When one of the possessors in a compound possessive is a personal pronoun, we have to put both possessors in the possessive form or we end up with something silly: “Bill and my car had to be towed last night.” (This means that Bill himself got towed together with the car.)

  • Bill’s and my car had to be towed last night.


Possessives with Appositive Forms

When a possessive noun is followed by an appositive, a word or a phrase that renames or explains that noun, the apostrophe + s is added to the appositive, not to the noun. When this happens, we drop the comma that would normally follow the appositive phrase.

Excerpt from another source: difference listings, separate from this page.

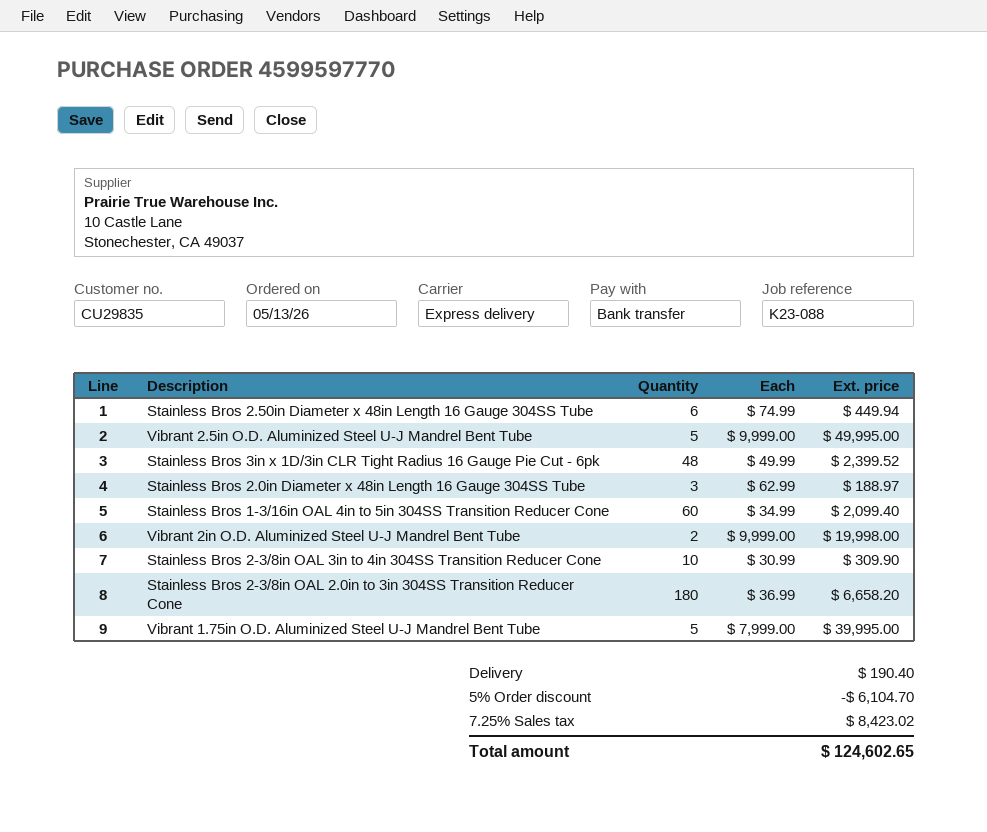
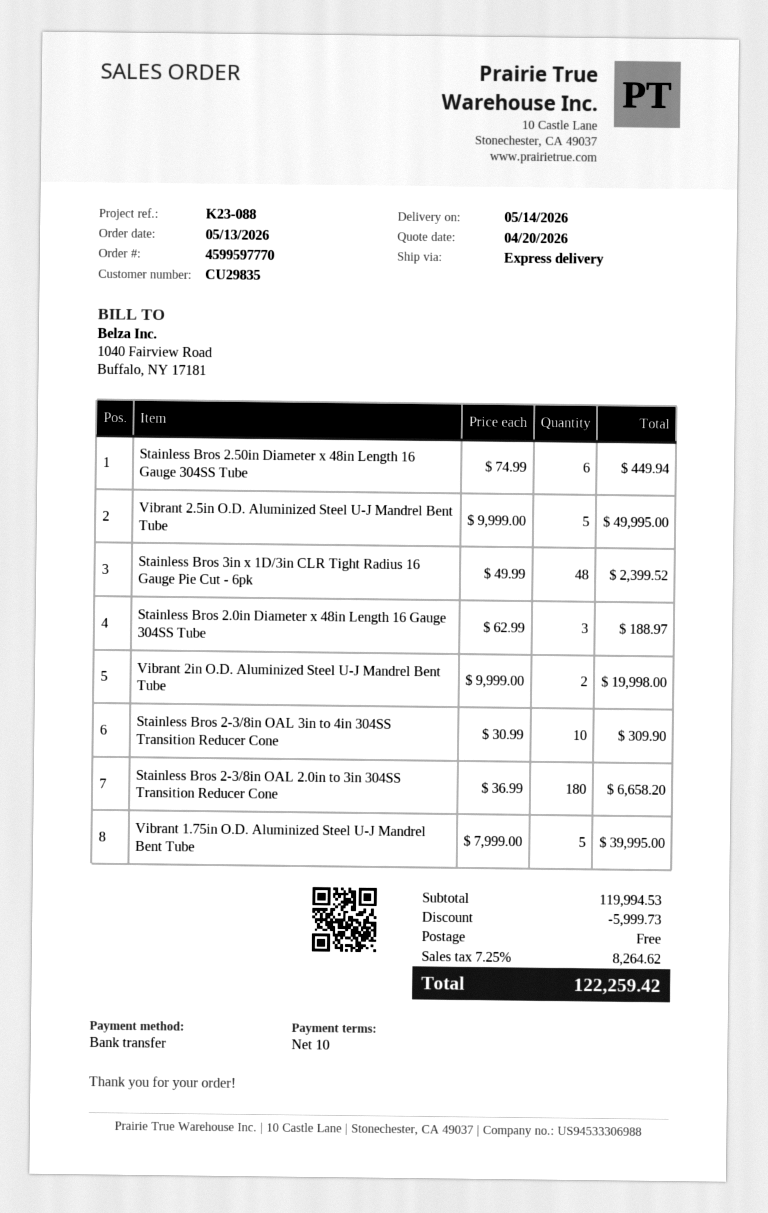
Stainless Bros 1-3/16in OAL 4in to 5in 304SS Transition Reducer Cone: 60 x 34.99 = 2099.40 -> none
discount: 6104.70 -> 5999.73
shipping: 190.40 -> 0.00
tax: 7.25% = 8423.02 -> 7.25% = 8264.62
total: 124602.65 -> 122259.42

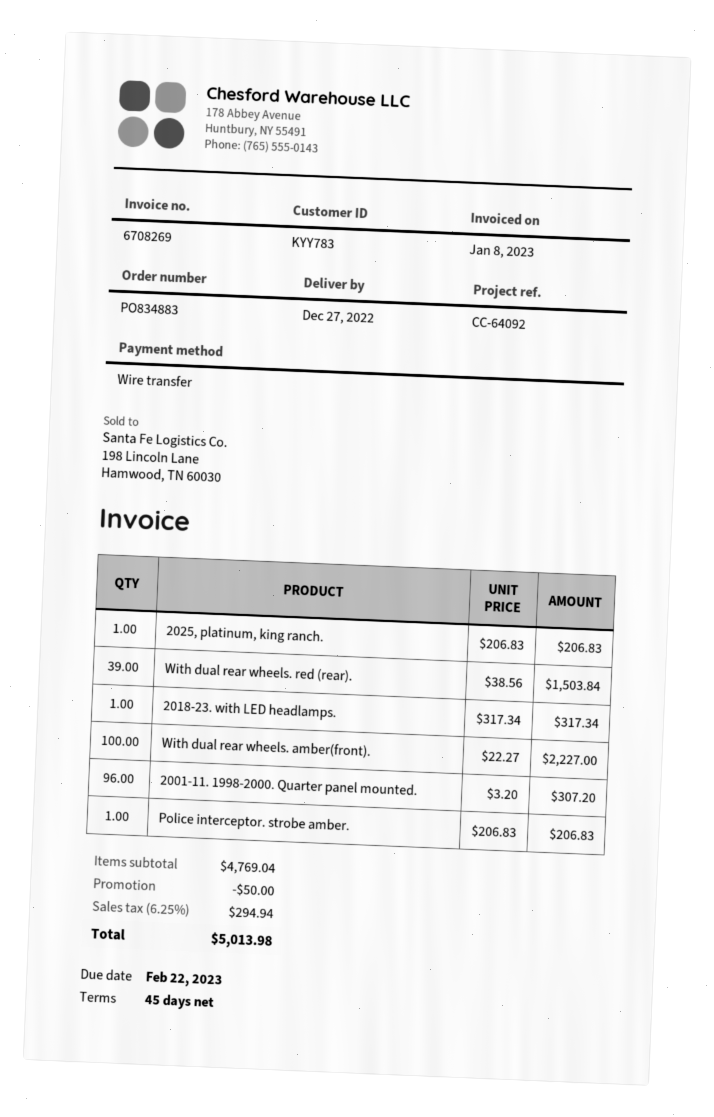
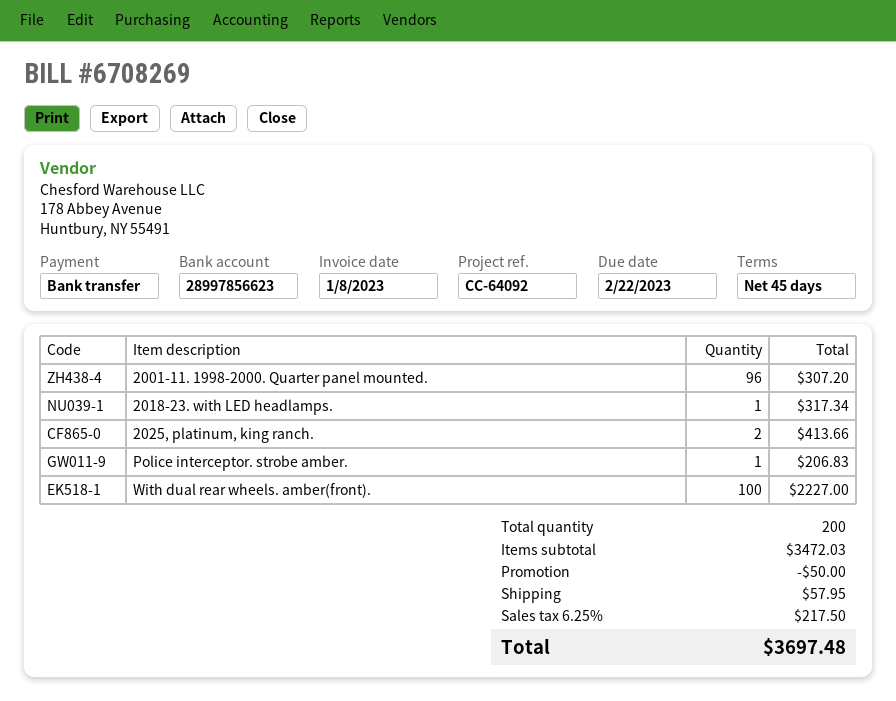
2025, platinum, king ranch.: 1 for 206.83 -> 2 for 413.66
With dual rear wheels. red (rear).: 39 for 1503.84 -> none
subtotal: 4769.04 -> 3472.03
shipping: none -> 57.95
tax: 6.25% = 294.94 -> 6.25% = 217.50
total: 5013.98 -> 3697.48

  • We must get Joe Bidwell, the family attorney’s signature.

Create such constructions with caution, however, as you might end up writing something that looks silly, like “I wrecked my best friend, Bob’s car.”

You’re frequently better off using the “of” form, writing something like “We must get the signature of Joe Bidwell, the family attorney” and “I wrecked the car of my best friend, Bob.”


Double Possessives

Constructions like “a dog of hers” or “a friend of my dad’s” are called double possessives because they contain two possessive forms: the possessive preposition of is followed by a possessive pronoun or the possessive form of a noun (noun + ‘s). Although double possessives look confusing, the rule is fairly simple: the noun preceding the of needs to be indefinite, and the noun following the of needs to be human. For example, “a doctor of John’s” is correct but “a doctor of the hospital’s” is not. When the of is followed by an inanimate noun, we simply omit the ‘s: “a doctor of the hospital.”